Le 7 mai est décisif : le capitaine de la ville Raoul de Gaucourt refuse de sortir pour un nouvel assaut, prétextant l’attente de renforts supplémentaires, mais Jeanne n’est pas de cet avis et ordonne l’assaut des Tourelles (qui verrouille le pont au Sud). Elle part en première ligne, saisit une échelle qu’elle place contre la muraille et y grimpe. Un carreau d’arbalète lui transperce l’épaule et la jette à terre. Elle se croit morte et pleure. Les Français déferlent alors sur l’enceinte anglaise tandis que Jeanne leur cri : « Tout est à vous, et y entrez ! ». Le lendemain (8 mai), les Anglais lèvent le siège.
IV. Après Orléans
En 1429, la levée du siège d’Orléans paraît être le premier coup d’arrêt donné depuis longtemps à l’expansion anglaise.

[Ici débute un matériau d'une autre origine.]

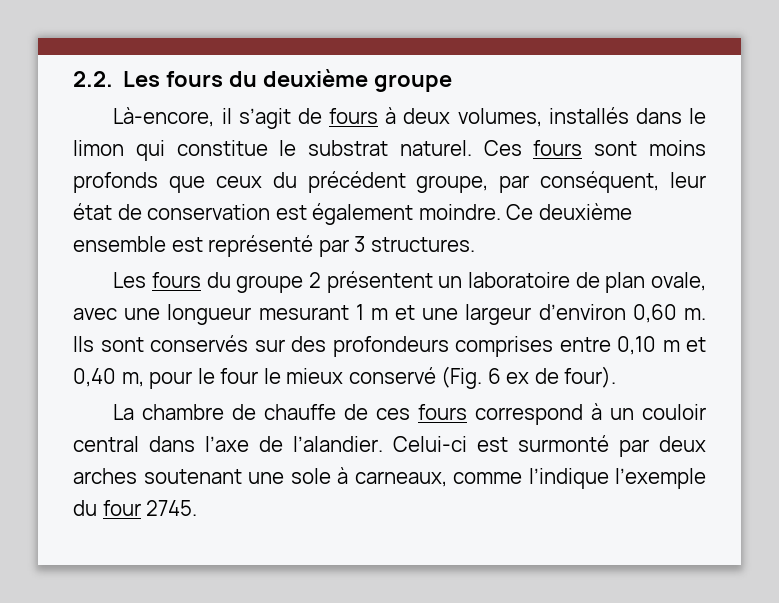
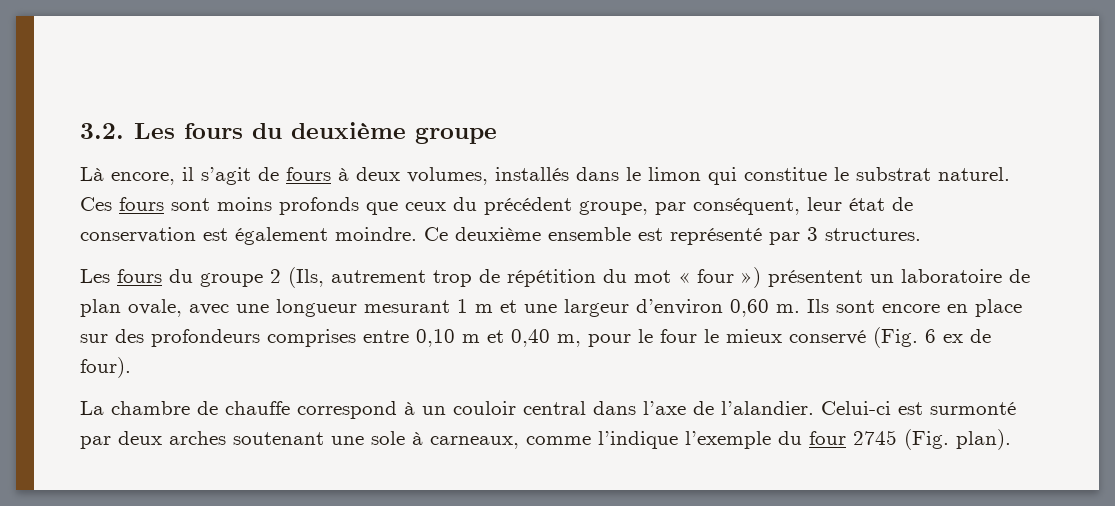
- 2.2. Les fours du deuxième groupe
+ 3.2. Les fours du deuxième groupe
- Là-encore, il s’agit de fours à deux volumes, installés dans le limon qui constitue le substrat naturel.
+ Là encore, il s’agit de fours à deux volumes, installés dans le limon qui constitue le substrat naturel.
- Les fours du groupe 2 présentent un laboratoire de plan ovale, avec une longueur mesurant 1 m et une largeur d’environ 0,60 m.
+ Les fours du groupe 2 (Ils, autrement trop de répétition du mot « four ») présentent un laboratoire de plan ovale, avec une longueur mesurant 1 m et une largeur d’environ 0,60 m.
- Ils sont conservés sur des profondeurs comprises entre 0,10 m et 0,40 m, pour le four le mieux conservé (Fig. 6 ex de four).
+ Ils sont encore en place sur des profondeurs comprises entre 0,10 m et 0,40 m, pour le four le mieux conservé (Fig. 6 ex de four).
- La chambre de chauffe de ces fours correspond à un couloir central dans l’axe de l’alandier.
+ La chambre de chauffe correspond à un couloir central dans l’axe de l’alandier.
- Celui-ci est surmonté par deux arches soutenant une sole à carneaux, comme l’indique l’exemple du four 2745.
+ Celui-ci est surmonté par deux arches soutenant une sole à carneaux, comme l’indique l’exemple du four 2745 (Fig. plan).

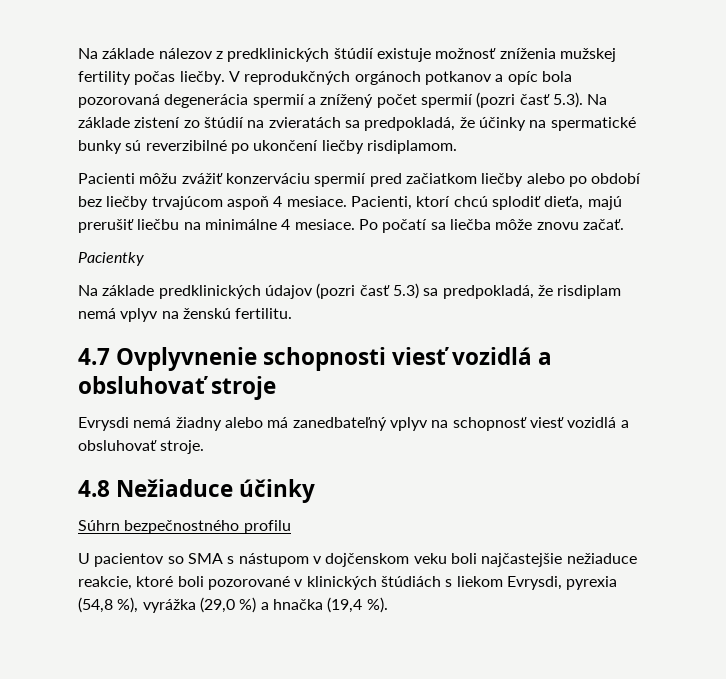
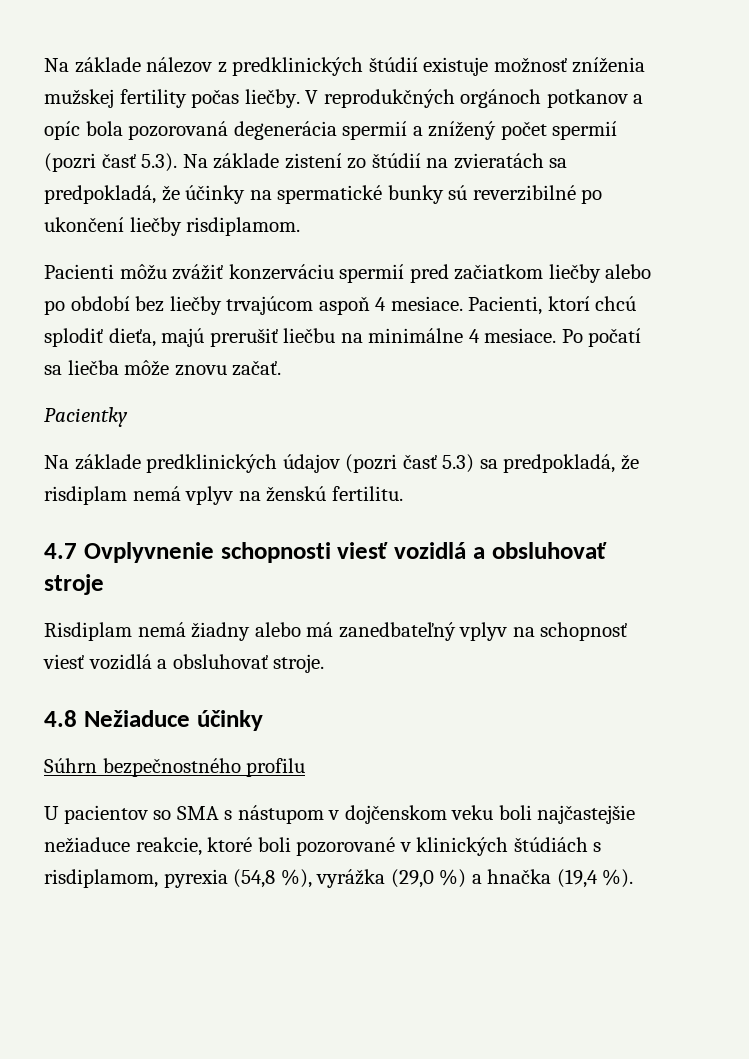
- Evrysdi nemá žiadny alebo má zanedbateľný vplyv na schopnosť viesť vozidlá a obsluhovať stroje.
+ Risdiplam nemá žiadny alebo má zanedbateľný vplyv na schopnosť viesť vozidlá a obsluhovať stroje.
- U pacientov so SMA s nástupom v dojčenskom veku boli najčastejšie nežiaduce reakcie, ktoré boli pozorované v klinických štúdiách s liekom Evrysdi, pyrexia (54,8 %), vyrážka (29,0 %) a hnačka (19,4 %).
+ U pacientov so SMA s nástupom v dojčenskom veku boli najčastejšie nežiaduce reakcie, ktoré boli pozorované v klinických štúdiách s risdiplamom, pyrexia (54,8 %), vyrážka (29,0 %) a hnačka (19,4 %).

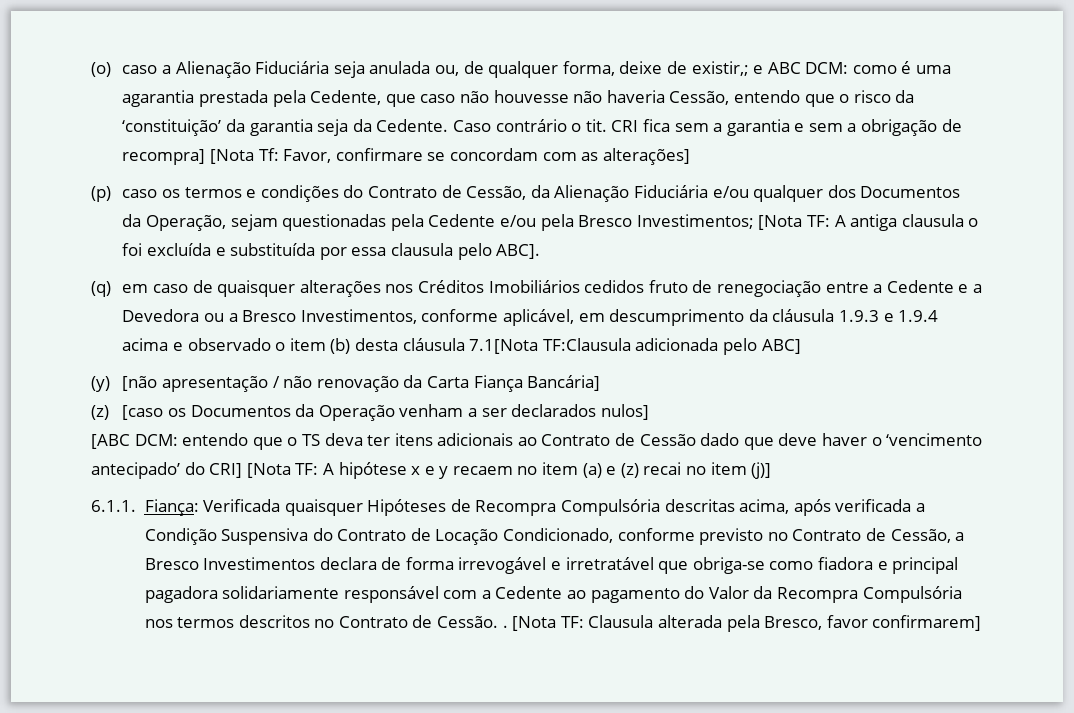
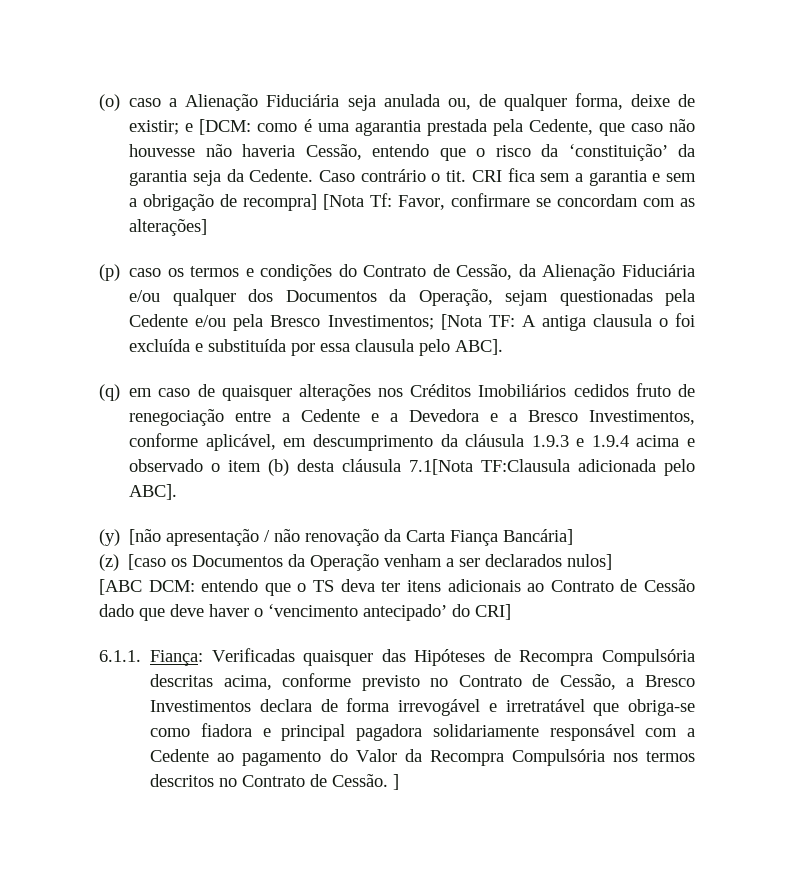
- (o) caso a Alienação Fiduciária seja anulada ou, de qualquer forma, deixe de existir,; e ABC DCM: como é uma agarantia prestada pela Cedente, que caso não houvesse não haveria Cessão, entendo que o risco da ‘constituição’ da garantia seja da Cedente.
+ (o) caso a Alienação Fiduciária seja anulada ou, de qualquer forma, deixe de existir; e [DCM: como é uma agarantia prestada pela Cedente, que caso não houvesse não haveria Cessão, entendo que o risco da ‘constituição’ da garantia seja da Cedente.
- (q) em caso de quaisquer alterações nos Créditos Imobiliários cedidos fruto de renegociação entre a Cedente e a Devedora ou a Bresco Investimentos, conforme aplicável, em descumprimento da cláusula 1.9.3 e 1.9.4 acima e observado o item (b) desta cláusula 7.1[Nota TF:Clausula adicionada pelo ABC]
+ (q) em caso de quaisquer alterações nos Créditos Imobiliários cedidos fruto de renegociação entre a Cedente e a Devedora e a Bresco Investimentos, conforme aplicável, em descumprimento da cláusula 1.9.3 e 1.9.4 acima e observado o item (b) desta cláusula 7.1[Nota TF:Clausula adicionada pelo ABC].
- [ABC DCM: entendo que o TS deva ter itens adicionais ao Contrato de Cessão dado que deve haver o ‘vencimento antecipado’ do CRI] [Nota TF: A hipótese x e y recaem no item (a) e (z) recai no item (j)]
+ [ABC DCM: entendo que o TS deva ter itens adicionais ao Contrato de Cessão dado que deve haver o ‘vencimento antecipado’ do CRI]
- 6.1.1. Fiança: Verificada quaisquer Hipóteses de Recompra Compulsória descritas acima, após verificada a Condição Suspensiva do Contrato de Locação Condicionado, conforme previsto no Contrato de Cessão, a Bresco Investimentos declara de forma irrevogável e irretratável que obriga-se como fiadora e principal pagadora solidariamente responsável com a Cedente ao pagamento do Valor da Recompra Compulsória nos termos descritos no Contrato de Cessão. . [Nota TF: Clausula alterada pela Bresco, favor confirmarem]
+ 6.1.1. Fiança: Verificadas quaisquer das Hipóteses de Recompra Compulsória descritas acima, conforme previsto no Contrato de Cessão, a Bresco Investimentos declara de forma irrevogável e irretratável que obriga-se como fiadora e principal pagadora solidariamente responsável com a Cedente ao pagamento do Valor da Recompra Compulsória nos termos descritos no Contrato de Cessão. ]

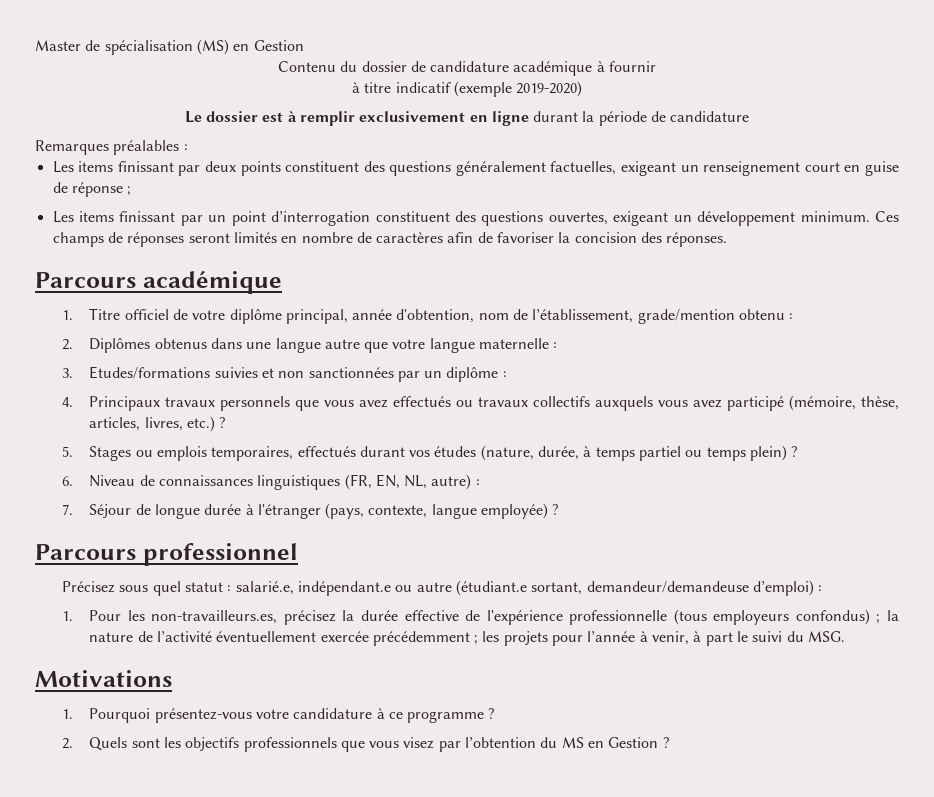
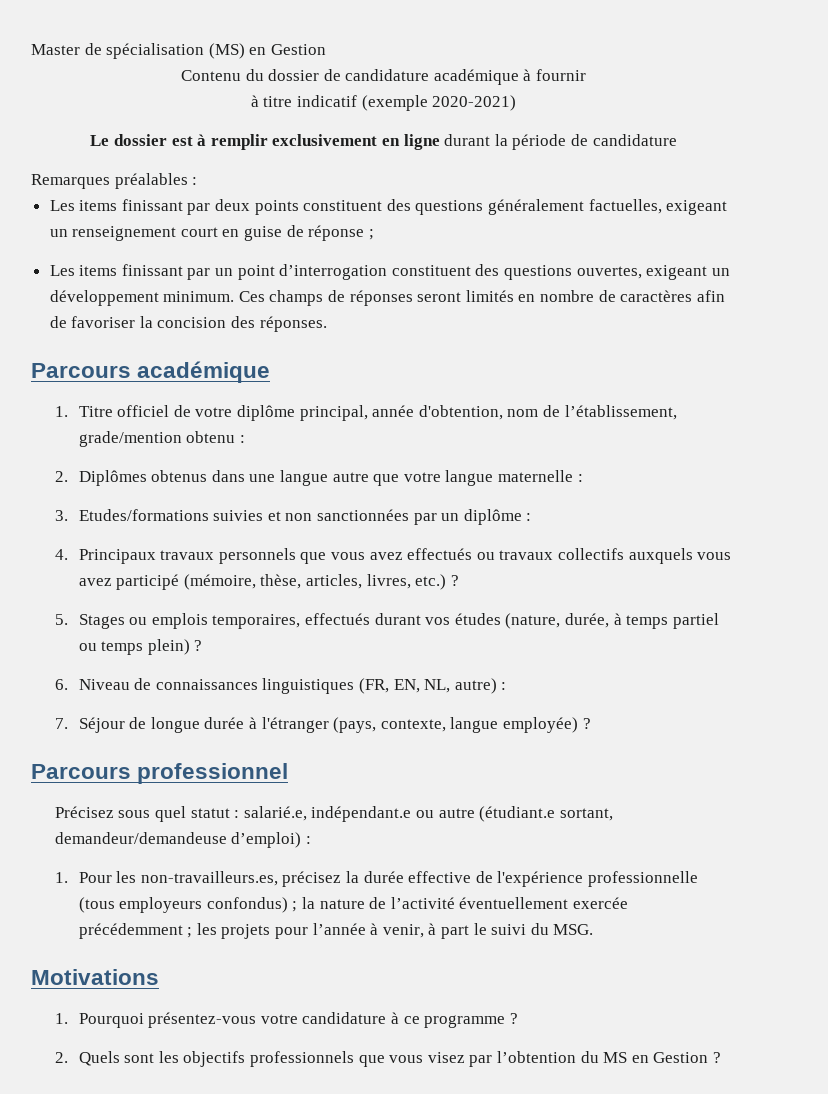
- à titre indicatif (exemple 2019-2020)
+ à titre indicatif (exemple 2020-2021)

La nouvelle des exploits de Jeanne d’Arc (Orléans, Patay,…) parviendra aux oreilles de Christine de Pisan, retirée dans un couvent, qui versifiera sur ce renouveau attendu : « L’an mil quatre cent vingt et neuf / reprit à luire le soleil. / Il ramène le bon temps neuf / Que on n’avait vu du droit oeil / Depuis longtemps… » Réfugié à Lyon, le chancelier de l’Église de Paris se demande si l’on peut soutenir la Pucelle et conclut positivement « parce que sa cause finale est des plus justes : rendre le roi à son royaume, repousser et vaincre justement les plus odieux des ennemis. »
Après la libération d’Orléans, les chefs de guerre se posent la question de la poursuite de la campagne pour l’année. Frileux après les déboires passés (Azincourt…), la plupart entendent se contenter d’Orléans. Jean de Dunois, bâtard d’Orléans, arrive néanmoins à convaincre les chefs à poursuivre l’équipée, qui mènera au sacre de Charles VII à Reims…
Sources :
FAVIER, Jean. La guerre de Cent Ans. Fayard, 1980.
GOBRY, Ivan. Charles VII, la reconquête de la France. Tallandier, 2001.
KERHERVÉ, Jean. Histoire de la France : la naissance de l’État moderne, 1180-1492. Hachette, 1998.